Students managed to fix a letter addressed to Chinese Premier Chou En-lai to the embassy gates. Later they made bonfires of Chinese Government publications showing the 40,000 miles of disputed territory as Chinese.
Later, the Indian Government gave a Note to the Chinese Ambassador which, point by point, rejected China's claims to the frontier regions and the Chinese version of the recent incident leading to the shotting of several Indian policemen by the Chinese forces in Ladakh.
On the day of the riots and the Note hand-over, Mr. Nehru spoke at a three hour private conference of Congress Party M.P.s. The Indian Premier told his party colleagues that India would take every step possible to defend herself against Chinese incursions, and that she would not give up her non-alignment policy.
Mr.

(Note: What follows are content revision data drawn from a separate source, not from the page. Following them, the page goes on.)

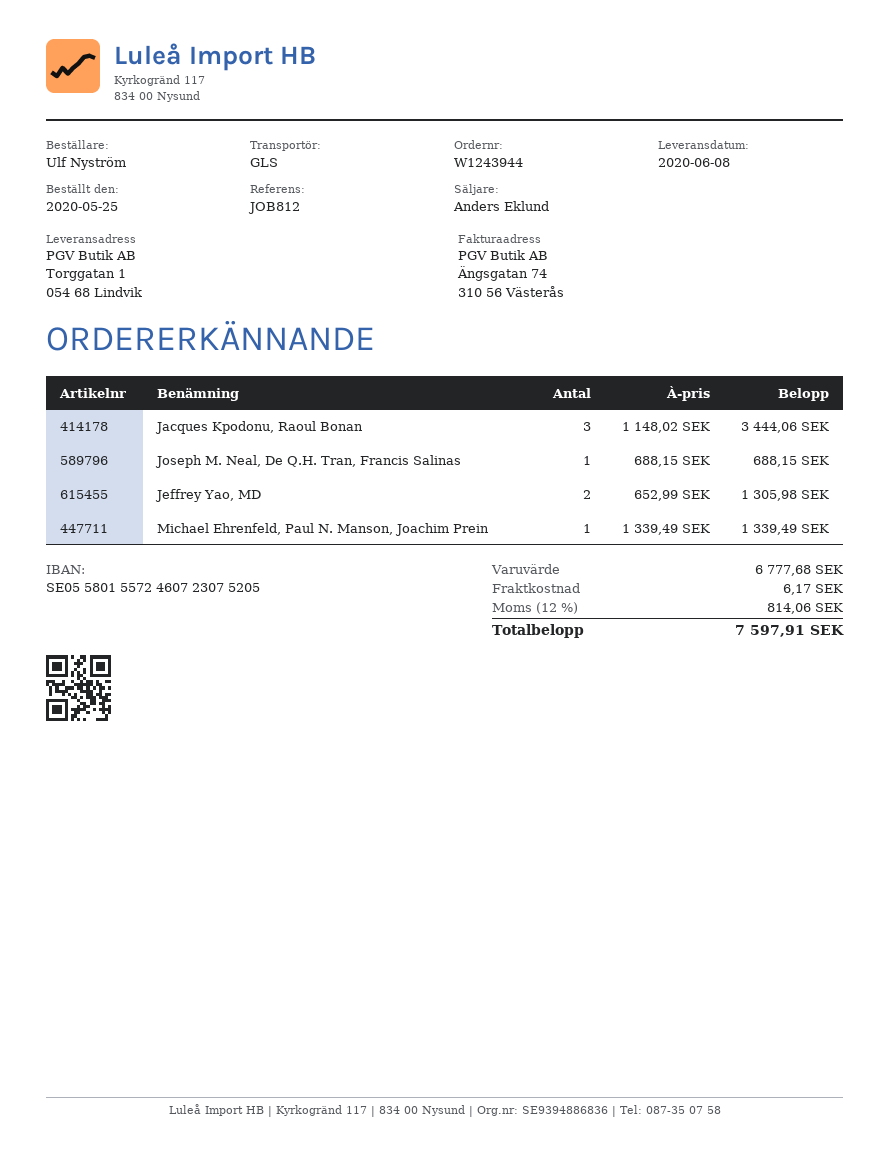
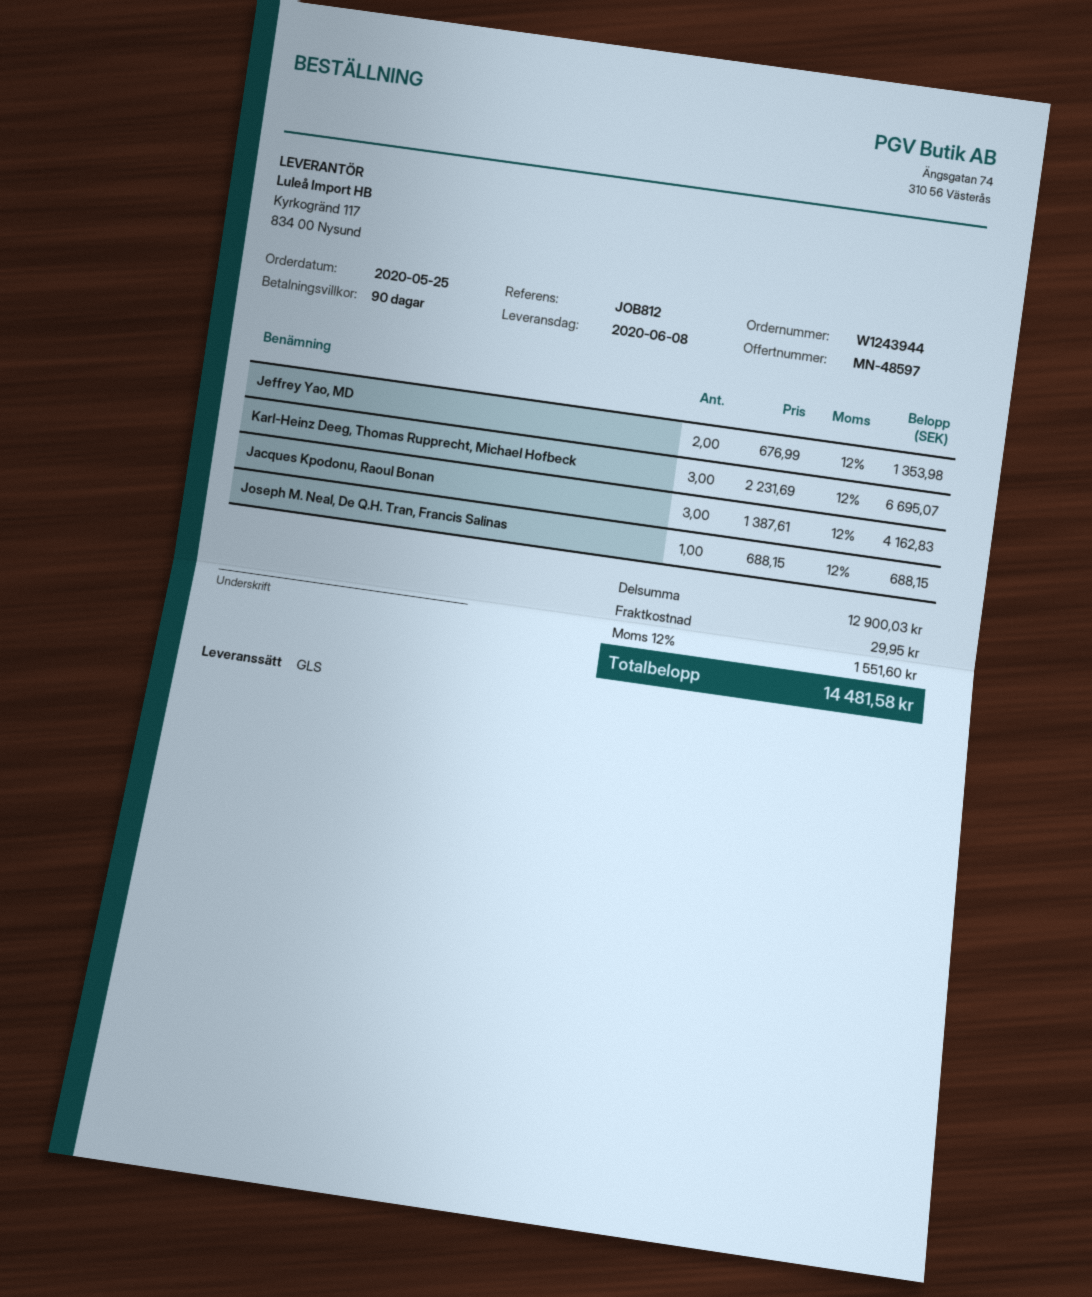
Jacques Kpodonu, Raoul Bonan: 3 x 1148.02 = 3444.06 -> 3 x 1387.61 = 4162.83
Jeffrey Yao, MD: 2 x 652.99 = 1305.98 -> 2 x 676.99 = 1353.98
Michael Ehrenfeld, Paul N. Manson, Joachim Prein: 1 x 1339.49 = 1339.49 -> none
Karl-Heinz Deeg, Thomas Rupprecht, Michael Hofbeck: none -> 3 x 2231.69 = 6695.07
subtotal: 6777.68 -> 12900.03
shipping: 6.17 -> 29.95
tax: 12% = 814.06 -> 12% = 1551.60
total: 7597.91 -> 14481.58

Nehru welcomed the neutral stand taken by Russia over the frontier disputes and accused Chine of being the only country not wanting an end to the Cold War.
One M.P. told the gathering that the country was "in a mood to defend its territory at any price."
The Chinese Government has stated that it reserves the right to send troops south of the MacMahon frontier line if India does not stop patrolling in east Ladakh - at present Chinese-held.